Numa escola, o que acontece quando um menino pede para vestir uma fantasia de princesa? Ou quando uma menina pede uma fantasia de herói?
Ana Paula Yazbek* Publicado em 17/02/2021, às 00h00 - Atualizado em 18/02/2021, às 07h55
Imagine o quarto de um menino…
Agora, imagine o quarto de uma menina.
Como eles são? Parecidos ou diferentes?
Quais brinquedos e fantasias têm? Quais cores prevalecem? Há detalhes em cor de rosa no quarto do menino?
Quantas bonecas o menino tem em seu quarto? Quantos carrinhos a menina tem?
É possível que muitas famílias tenham rompido o padrão rosa e azul e que privilegiem a compra de brinquedos diversos aos fihos(as). Mas, quais brinquedos familiares e amigos costumam dar a estas crianças nos aniversários e festas?
Agora, imagine uma escola de educação infantil. Você acha desejável que haja uma distinção entre os brinquedos de meninos e meninas? Ou acredita que o ideal é que todos os brinquedos sejam neutros (materiais não estruturados, jogo de construção, mosaico, quebra-cabeça, jogos de encaixar, instrumentos musicais.)? Será que isso é possível?
Numa escola, o que acontece quando um menino pede para vestir uma fantasia de princesa? Ou quando uma menina pede uma fantasia de herói? E quando um menino brinca com bonecas e uma menina com carrinhos, o que os adultos fazem?
São perguntas que merecem respostas abertas e ações gentis e respeitosas com as crianças e com seus interesses.
Este é um tema sensível na educação e pode dar margem a muitas polarizações. Não é isso que pretendo! Penso que pode ser interessante observarmos as brincadeiras das crianças e a partir dela pensarmos sobre os usos que fazem dos diferentes materiais e brinquedos. E lembrar que não existem brinquedos que servem exclusivamente para brincadeiras de meninos ou de meninas.
Foram inúmeras as vezes em que no meu percurso como educadora, meninos escolheram saias, tules e tiaras, enquanto meninas escolheram capas, escudos e armaduras. E sabem o que observei após estas escolhas? Meninos girando saias verdes e dizendo que eram gafanhotos perigosos, meninas ninando dinossauros embalados em capas. Também já vi meninos alisando asas de uma fantasia de pterodáctilo, como se fossem cabelos compridos e meninas colocando bonés cor de rosa com a aba para trás para esconder seus longos cabelos.

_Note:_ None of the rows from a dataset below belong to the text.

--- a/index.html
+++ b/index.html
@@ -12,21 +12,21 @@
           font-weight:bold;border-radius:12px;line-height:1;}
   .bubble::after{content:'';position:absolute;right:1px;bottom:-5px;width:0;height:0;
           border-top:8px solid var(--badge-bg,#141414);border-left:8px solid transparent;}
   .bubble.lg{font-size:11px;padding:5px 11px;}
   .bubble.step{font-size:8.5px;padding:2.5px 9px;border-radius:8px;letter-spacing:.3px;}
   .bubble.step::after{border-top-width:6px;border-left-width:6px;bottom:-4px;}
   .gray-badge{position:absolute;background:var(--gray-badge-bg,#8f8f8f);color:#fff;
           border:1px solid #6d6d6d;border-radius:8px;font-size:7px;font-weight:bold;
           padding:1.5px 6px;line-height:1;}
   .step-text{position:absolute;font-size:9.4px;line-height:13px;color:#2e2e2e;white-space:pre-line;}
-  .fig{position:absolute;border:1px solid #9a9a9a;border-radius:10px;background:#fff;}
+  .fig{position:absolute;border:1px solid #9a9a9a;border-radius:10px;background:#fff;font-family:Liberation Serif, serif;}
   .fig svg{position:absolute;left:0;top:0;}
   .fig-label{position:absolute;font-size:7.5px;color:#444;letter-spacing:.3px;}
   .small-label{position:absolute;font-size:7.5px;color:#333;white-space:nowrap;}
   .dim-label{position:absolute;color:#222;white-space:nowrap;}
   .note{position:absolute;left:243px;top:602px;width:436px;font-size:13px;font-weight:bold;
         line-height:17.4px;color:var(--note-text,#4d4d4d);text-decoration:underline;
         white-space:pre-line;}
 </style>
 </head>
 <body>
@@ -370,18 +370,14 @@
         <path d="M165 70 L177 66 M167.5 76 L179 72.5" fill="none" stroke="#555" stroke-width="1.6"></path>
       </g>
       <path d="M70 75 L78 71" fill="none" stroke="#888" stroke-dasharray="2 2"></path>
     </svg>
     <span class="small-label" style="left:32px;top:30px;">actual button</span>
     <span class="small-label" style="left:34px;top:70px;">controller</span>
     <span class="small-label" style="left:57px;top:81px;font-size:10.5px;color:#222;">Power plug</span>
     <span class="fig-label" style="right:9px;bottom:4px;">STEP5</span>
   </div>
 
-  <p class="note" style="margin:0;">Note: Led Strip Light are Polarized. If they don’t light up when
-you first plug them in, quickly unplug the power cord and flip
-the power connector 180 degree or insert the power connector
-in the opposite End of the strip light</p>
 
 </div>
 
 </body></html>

No dia a dia de uma escola de educação infantil, é preciso estarmos atentos a valores que transpassam em função das propostas e materiais disponibilizados às crianças, pois a depender do como organizamos os espaços e dos materiais selecionados, podemos perpetuar estereótipos e preconceitos.
A escolha dos materiais que serão oferecidos às crianças deve levar em consideração a necessidade de se romper com os padrões estipulados. Ao invés de comprar objetos predominantemente cor de rosa para uma brincadeira de casinha, por exemplo, pode-se privilegiar a compra de utensílios de cozinha, por exemplo.
As araras de fantasia podem ser compostas por capas, paletós, calças e saias de tecidos e acessórios de diferentes qualidades e cores (veludos, tules, cetim, chita…), que fujam ao padrão herói/princesa.
Certamente, iremos observar muitas brincadeiras e escolhas das crianças que irão nos mostrar diferentes formas de se brincar e de agir como meninos e como meninas, para além do que imaginamos como “naturais”.
Considero que famílias, educadores(as) e escolas precisam caminhar em direção à construção de um olhar mais aberto e livre de estigmas na educação das crianças.
*Ana Paula Yazbek é pedagoga formada pela Faculdade de Educação da USP, com especialização em Educação de Crianças de zero a três anos pelo Instituto Singularidades; iniciou mestrado na FEUSP em 2018 e está pesquisando sobre o papel da educadora de bebês e crianças bem pequenas.
É sócia-diretora do espaço ekoa, escola que atende crianças de toda Educação Infantil (dos 0 aos 5 anos e onze meses). Além de acompanhar o trabalho das educadoras, atua em cursos de formação de professores desde 1995 e desde 2002 está voltada exclusivamente aos estudos desta faixa etária.